Od czasu oficjalnego powrotu WRC w 2014 roku, na czele Thierry Neuville, Hyundai Motorsport a échoué par trois fois à la deuxième place du classement Constructeurs, la dernière fois cette saison, la marque coréenne étant battue par le Toyota Gazoo Racing au terme du Rajd samochodowy z Australii.

 

 

 

 

Porażka Hyundaia, który mimo wszystko miał wszystkie karty w ręku, aby w 2018 roku wreszcie zdobyć swoją pierwszą koronę, ale grzmotliwa końcówka sezonuOtt Tanak oraz niepowodzenia Thierry'ego Neuville'a, pokonanego w ostatnim sprincie Sebastian Ogier (M-Sport Ford) ont anéanti les chances de la structure basée à Alzenau en Allemagne.

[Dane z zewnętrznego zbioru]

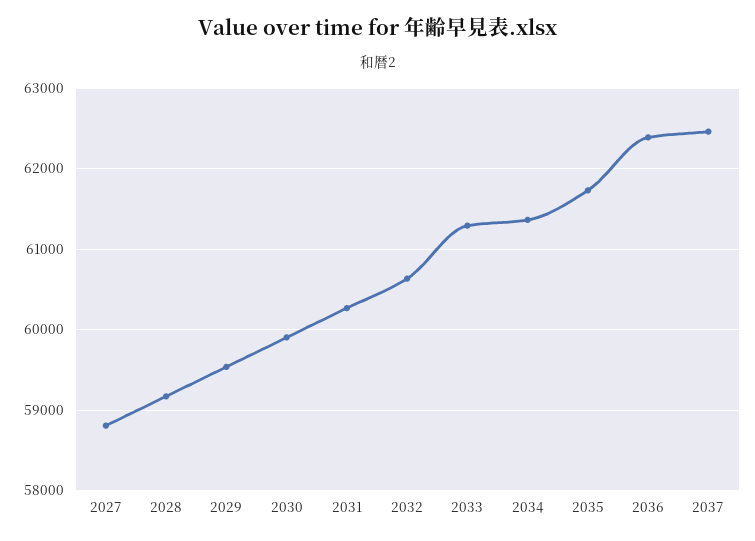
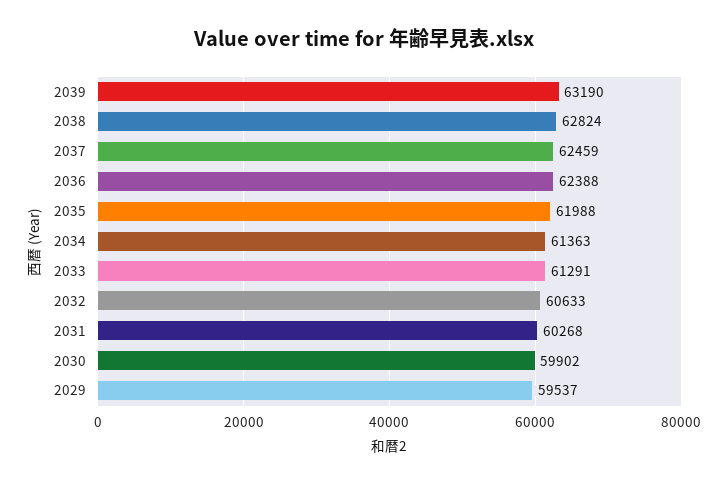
2027: 58800 -> none
2028: 59200 -> none
2035: 61700 -> 61988
2039: none -> 63190
2038: none -> 62824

Ale w 2019 roku Hyundai mógł pokazać się w więcej niż idealnej pozycji ogłoszony nabór na Sebastien loeb. Francuz weźmie udział w częściowym programie sześciu rajdów, dzieląc trzeci wyścig i20 Cup WRC z Hiszpanem Danim Sordo.

Kwartet Neuville’a – Loeb – Mikkelsena – Sordo jawi się zatem jako jedna z głównych sił uderzeniowych na przyszły sezon, zwłaszcza że Citroën Racing będzie mógł liczyć jedynie na dwa samochody z Ogierem i Esapekką Lappi.

„Podpisanie kontraktu z kimś [Sébastienem Loebem] z jego ogromnym talentem i kaliberem pokazuje, że jesteśmy atrakcyjnym i konkurencyjnym wyborem w WRC. komentuje Michel Nandan, szef zespołu Hyundai Motorsport. Naszym celem jest zdobycie tytułu WRC.

Wierzymy, że mamy pakiet, który pozwala to osiągnąć a skład naszej załogi na rok 2019 będzie doskonale odzwierciedlał tę ambicję. Mamy również przyjemność skorzystać z usług Dani na kolejny rok, przedłużając pozytywną współpracę rozpoczętą w 2014 roku.

Thierry i Andreas zostali już ogłoszeni oficjalni na przyszły sezon, mamy więc ekscytującą mieszankę osobowości. „.

Hyundai nie będzie jednak mógł już liczyć na wkład Haydena Paddona, gdyż Nowozelandczyk nie zastosował się do propozycji marki. Kiwi trafia na rynek, podobnie jak Mads Ostberg, który niedawno dał do zrozumienia, że ​​nie ma już żadnych potencjalnych opcji na nadchodzący sezon.

0 Zobacz komentarze)

Aby przeczytać także

komentarze

*Przestrzeń zarezerwowana dla zalogowanych użytkowników. Proszę vous connecter aby móc odpowiedzieć lub opublikować komentarz!